For Medicaid, the loss of CHIP funding would mean that an additional 87,000 children whose Medicaid coverage is paid for by ALL Kids – but cannot legally be terminated – will move to the Medicaid budget. That would increase the state’s cost to cover those children.

Alabama was the first state to win approval for its CHIP when Congress created the program in the late 1990s. It has played a huge role in reducing the state’s rate of uninsured children from 20 percent then to just 2.4 percent today. Arise and other advocates urge Congress to honor this historic commitment by moving forward with a five-year plan for full CHIP funding without further delay.

Federal lawsuit to force more state investment in mental health care in prisons

Mental health care in Alabama prisons is “horrendously inadequate,” a federal judge ruled last summer. That led to an order for the state to solve the chronic understaffing in its prison system, particularly among corrections officers and mental health professionals. Corrections Commissioner Jeff Dunn has requested an additional $80 million in GF support over the next two years to address those issues.

Staffing in Alabama’s prison system is at only half of its expected level, Dunn told lawmakers Thursday. In some facilities, that number is as low as 30 percent, he said. Sentencing reforms have helped reduce the state’s prison overcrowding from 190 percent of designed capacity to 160 percent in recent years, but Alabama still has the nation’s “highest overcrowding percentage,” Dunn said.
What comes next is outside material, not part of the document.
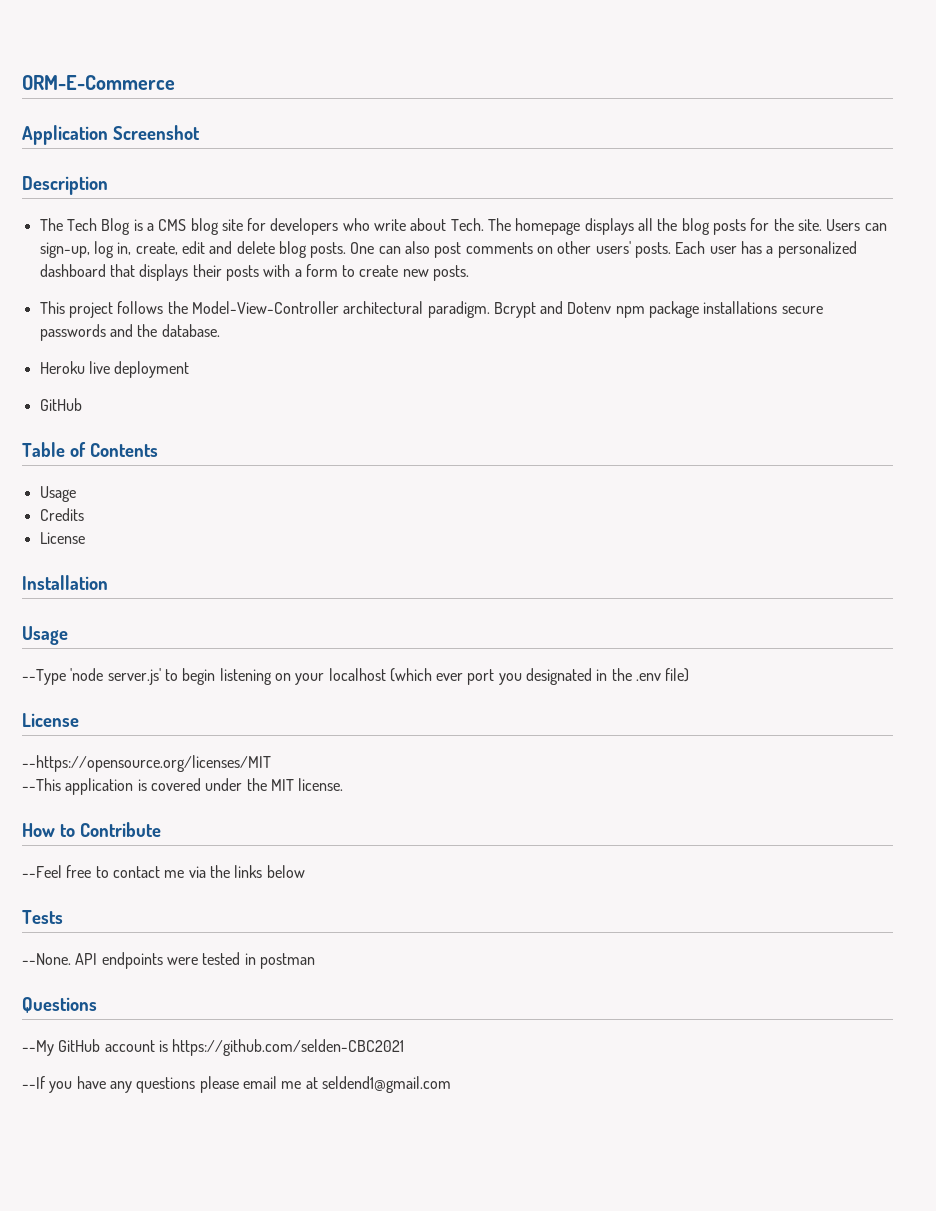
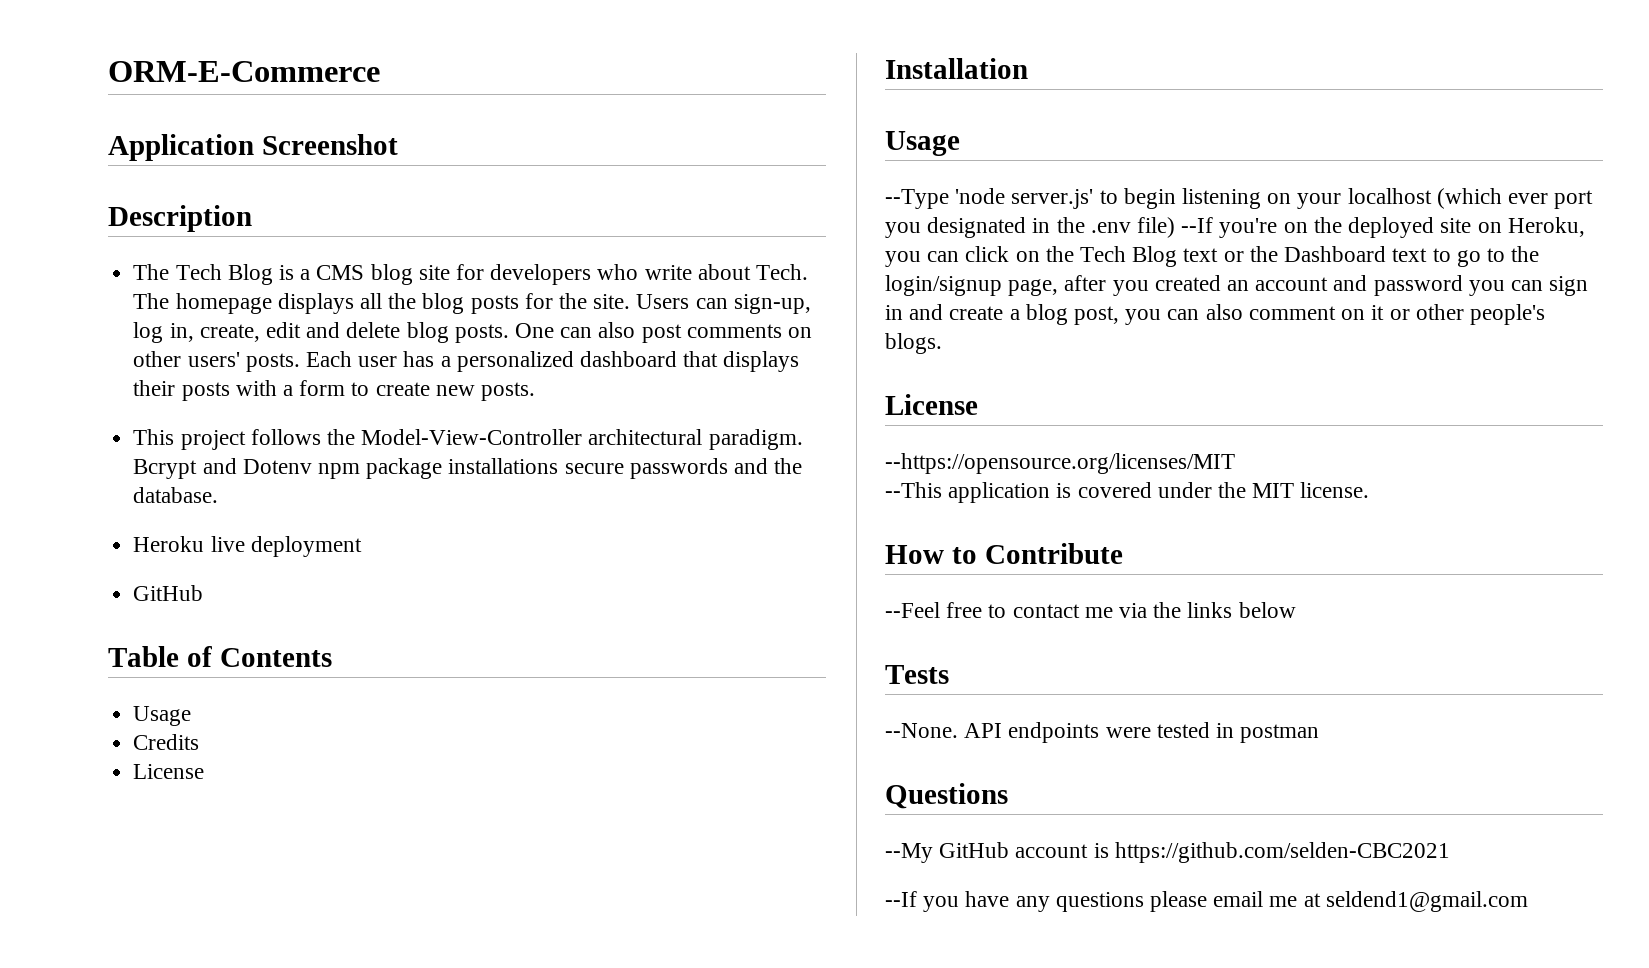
(690, 675) none -> [1181,217,1585,238] [885,246,1540,267] [885,275,1589,296] [885,304,1545,325] [885,333,942,354] --If you're on the deployed site on Heroku, you can click on the Tech Blog text or the Dashboard text to go to the login/signup page, after you created an account and password you can sign in and create a blog post, you can also comment on it or other people's blogs.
State education funding up but still lower than a decade ago

Alabama’s education funding will be up again next year, but it still will be well below its inflation-adjusted level from 2008, before the Great Recession. The Education Trust Fund (ETF) funding cap for 2019 will be $6.6 billion. That’s $216 million, or 3.4 percent, higher than this year’s allocations. The Rolling Reserve Act sets the cap annually based on a moving average of the previous 15 years of ETF revenues. Gov. Kay Ivey’s proposed ETF and GF budgets include cost-of-living raises for both education employees and state employees.

By Jim Carnes, policy director, and Chris Sanders, communications director. Posted Jan. 9, 2018.